Sans papiers, sans dignité : ces Brésiliens “invisibles” qui n’existent pas

Adriana a 22 ans, mais elle n’est pas encore née. Pas officiellement. La jeune carioca, noire, mince, avec une posture de ballerine et des sourcils bien marqués n’a jamais eu d’acte de naissance. Elle n’avait pas non plus de RG, de permis de travail, de CPF ou tout autre document. « Je n’existe même pas dans le monde », dit-elle, d’une voix basse, presque inaudible. Sans avoir jamais rencontré son géniteur, Adriana a été élevée par Mônica, avec qui son père a commencé à vivre lorsqu’elle avait cinq ans.

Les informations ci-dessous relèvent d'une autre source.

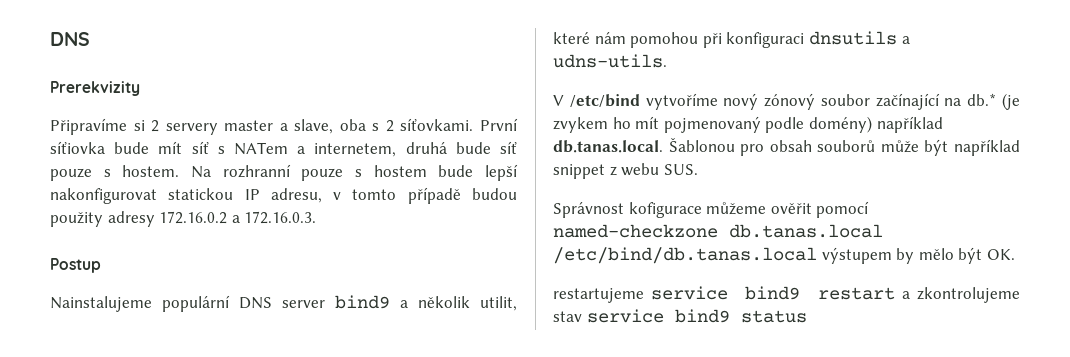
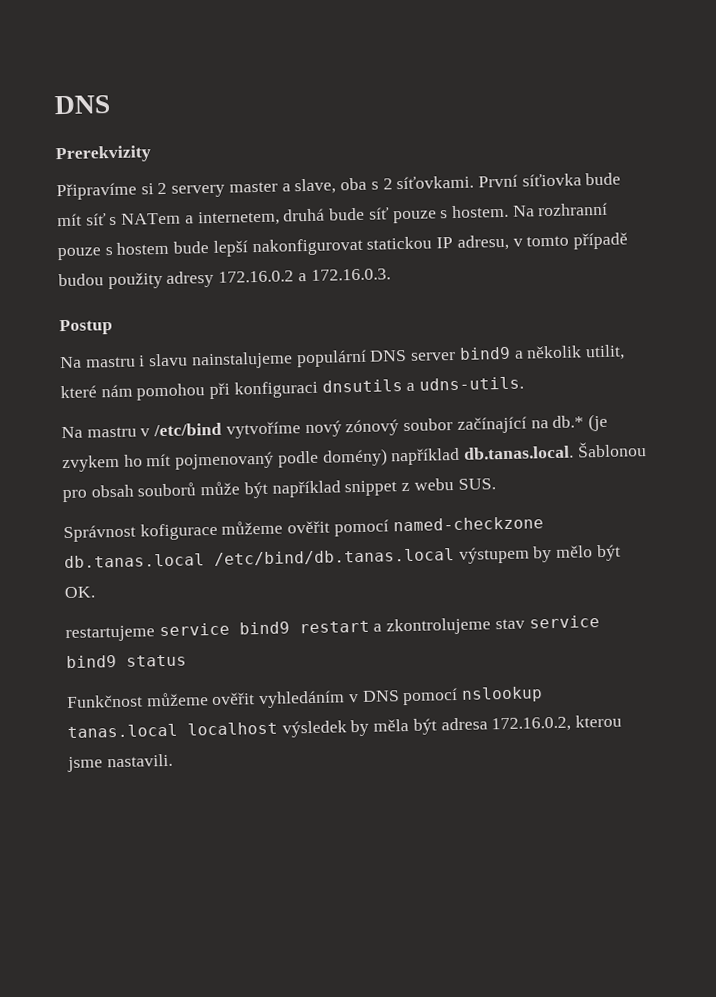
[50,296,152,312] Nainstalujeme -> [60,351,293,370] Na mastru i slavu nainstalujeme
[553,95,564,106] V -> [61,426,151,439] Na mastru v
(807, 316) none -> [67,686,544,709] [67,714,623,739] [67,753,173,773] // Funkčnost můžeme ověřit vyhledáním v DNS pomocí nslookup tanas.local localhost výsledek by měla být adresa 172.16.0.2, kterou jsme nastavili.

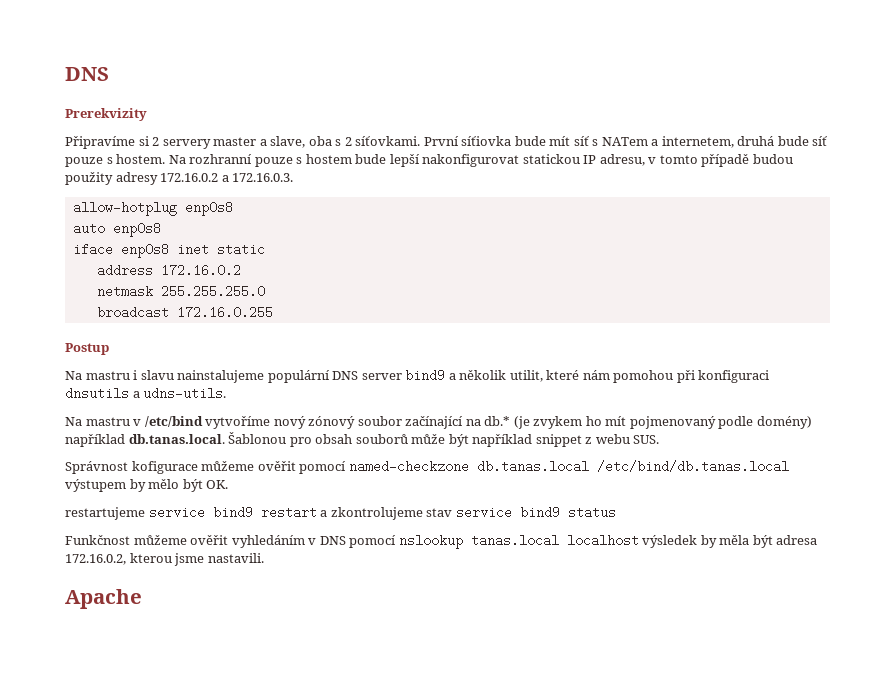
(391, 274) none -> [72,201,233,216] [72,222,161,237] [72,243,265,258] [96,264,241,277] [96,285,265,298] [96,306,273,319] // allow-hotplug enp0s8 // auto enp0s8 // iface enp0s8 inet static // address 172.16.0.2 // netmask 255.255.255.0 // broadcast 172.16.0.255
(173, 760) none -> [65,589,142,609] // Apache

Après l’abandon de la famille par l’homme, c’est la belle-mère qui a découvert que la petite fille n’avait jamais été enregistrée et a entamé une odyssée qui a duré des années pour obtenir les papiers qui certifient qu’Adriana, vivante et en chair et en os, est une citoyenne brésilienne. « Sa vie est arrêtée, elle ne peut pas suivre de cours, elle ne peut pas avoir de travail officiel, elle ne peut rien faire », dit Mônica, 46 ans, sur un ton de révolte.

Selon les estimations de l’Institut brésilien de géographie et de statistique (IBGE), Adriana fait partie des quelque trois millions de personnes dans le pays qui ne possèdent aucun document d’état civil, tel qu’un certificat de naissance.